The cold weather may cause your muscles to tighten up initially so I like to do some light stretching before my ride to loosen up my muscles and joints.  I also like to drink some hot tea which helps to warm up my body.  It’s important to take in fluids before you exercise because we are less likely to remember to drink water when it is cold outside.  Not to mention it is sort of a pain to grab your water bottle with mittens on!

Now if a cold weather workout is just not your thing, I do have an alternate suggestion that will give you some of the same benefits.  Cold showers!!   That’s right….taking a cold rinse can increase serotonin levels which helps relieve stress and depression.  As far as boosting your immune system, a recent study found that people who took a cold shower for at least 30 seconds each day for a month experienced a 29% decrease in sick days.  30 seconds….that’s all it takes!

I have found that the easiest way to do this is alternating warm and cold water for 30 seconds each for a minimum of 2 minutes.  It is best to end with cold water.  If you are new to this, start with the 30 second cold rinse at the end of your shower.  You can work your way up from there.  I guarantee this will get your blood pumping!!

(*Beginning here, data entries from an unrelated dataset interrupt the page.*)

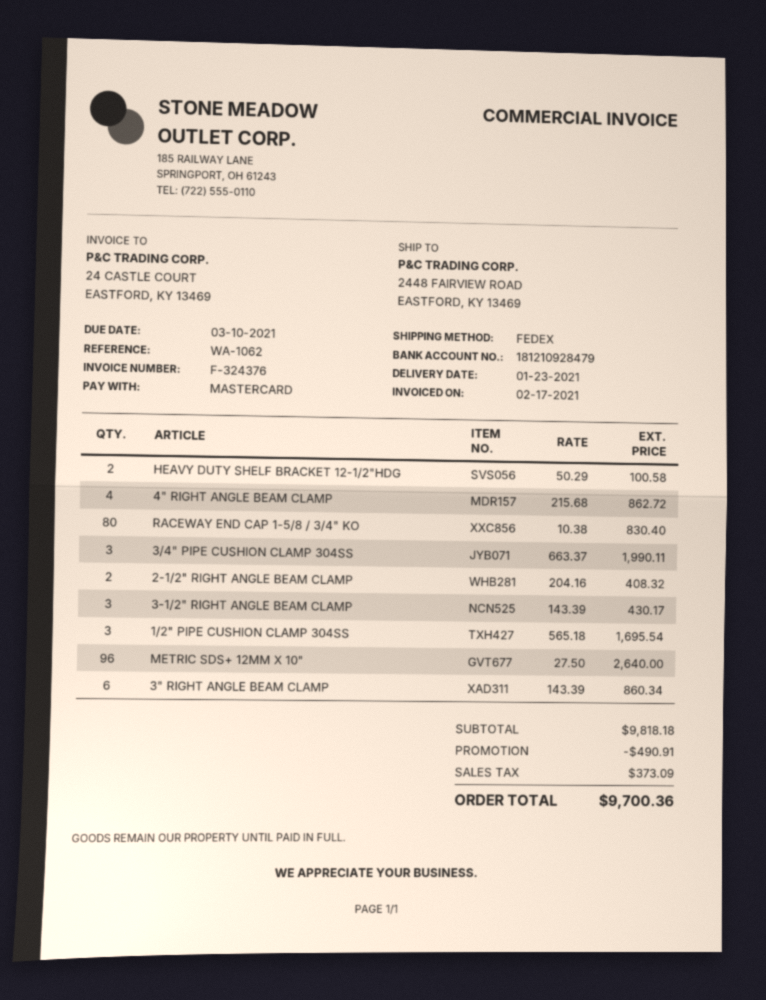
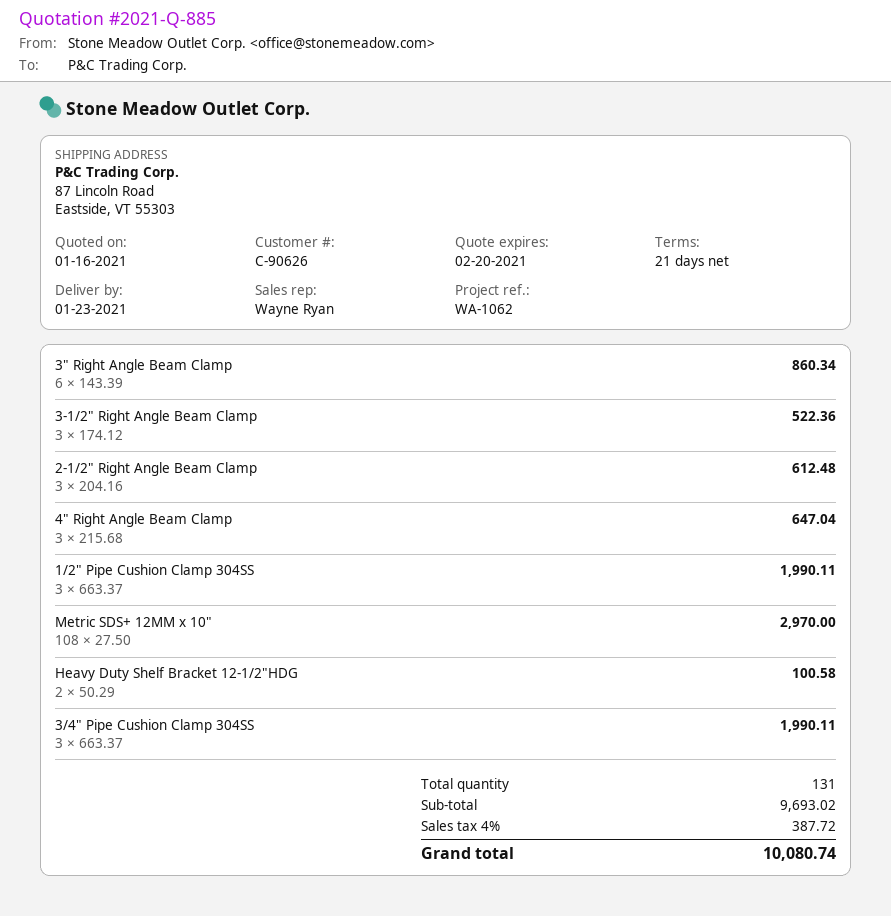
ship to: 2448 FAIRVIEW ROAD, EASTFORD, KY 13469 -> 87 Lincoln Road, Eastside, VT 55303
4" RIGHT ANGLE BEAM CLAMP: 4 x 215.68 = 862.72 -> 3 x 215.68 = 647.04
RACEWAY END CAP 1-5/8 / 3/4" KO: 80 x 10.38 = 830.40 -> none
2-1/2" RIGHT ANGLE BEAM CLAMP: 2 x 204.16 = 408.32 -> 3 x 204.16 = 612.48
3-1/2" RIGHT ANGLE BEAM CLAMP: 3 x 143.39 = 430.17 -> 3 x 174.12 = 522.36
1/2" PIPE CUSHION CLAMP 304SS: 3 x 565.18 = 1695.54 -> 3 x 663.37 = 1990.11
METRIC SDS+ 12MM X 10": 96 x 27.50 = 2640.00 -> 108 x 27.50 = 2970.00
subtotal: 9818.18 -> 9693.02
discount: 490.91 -> none
tax: 373.09 -> 387.72
total: 9700.36 -> 10080.74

Whether you are coming in from the cold or coming out of a cold shower, I have the perfect drink to warm you up.  Check out the recipe below for a super delicious, immunity boosting turmeric latte.  I know you will be feeling toasty in no time!

Do you have any tips for exercising in cold weather?  I would love to hear them.  Hit reply and let’s chat!

Warmly,
Denise

Immunity Boosting Turmeric Latte

                                      2 – 2 1/2 cups unsweetened nut milk
                                      1 Tbsp turmeric powder
                                      1 Tbsp coconut oil or ghee
                                      1/2 tsp vanilla extract
                                      1/2 tsp ashwagandha powder
                                      1/8 – 1/4 tsp ground black pepper
                                      1/4 tsp ground ginger root powder
                                      1 tsp coconut nectar or maple syrup (optional)


Directions:

1.  Combine the milk, turmeric and ghee or coconut oil in a pot.  Stir until well combined.  Heat on the stovetop until warm.
2.  Transfer to a high speed blender, add remaining ingredients and process until smooth.
3.  Pour into your favorite mug, top with a sprinkle of cinnamon and enjoy!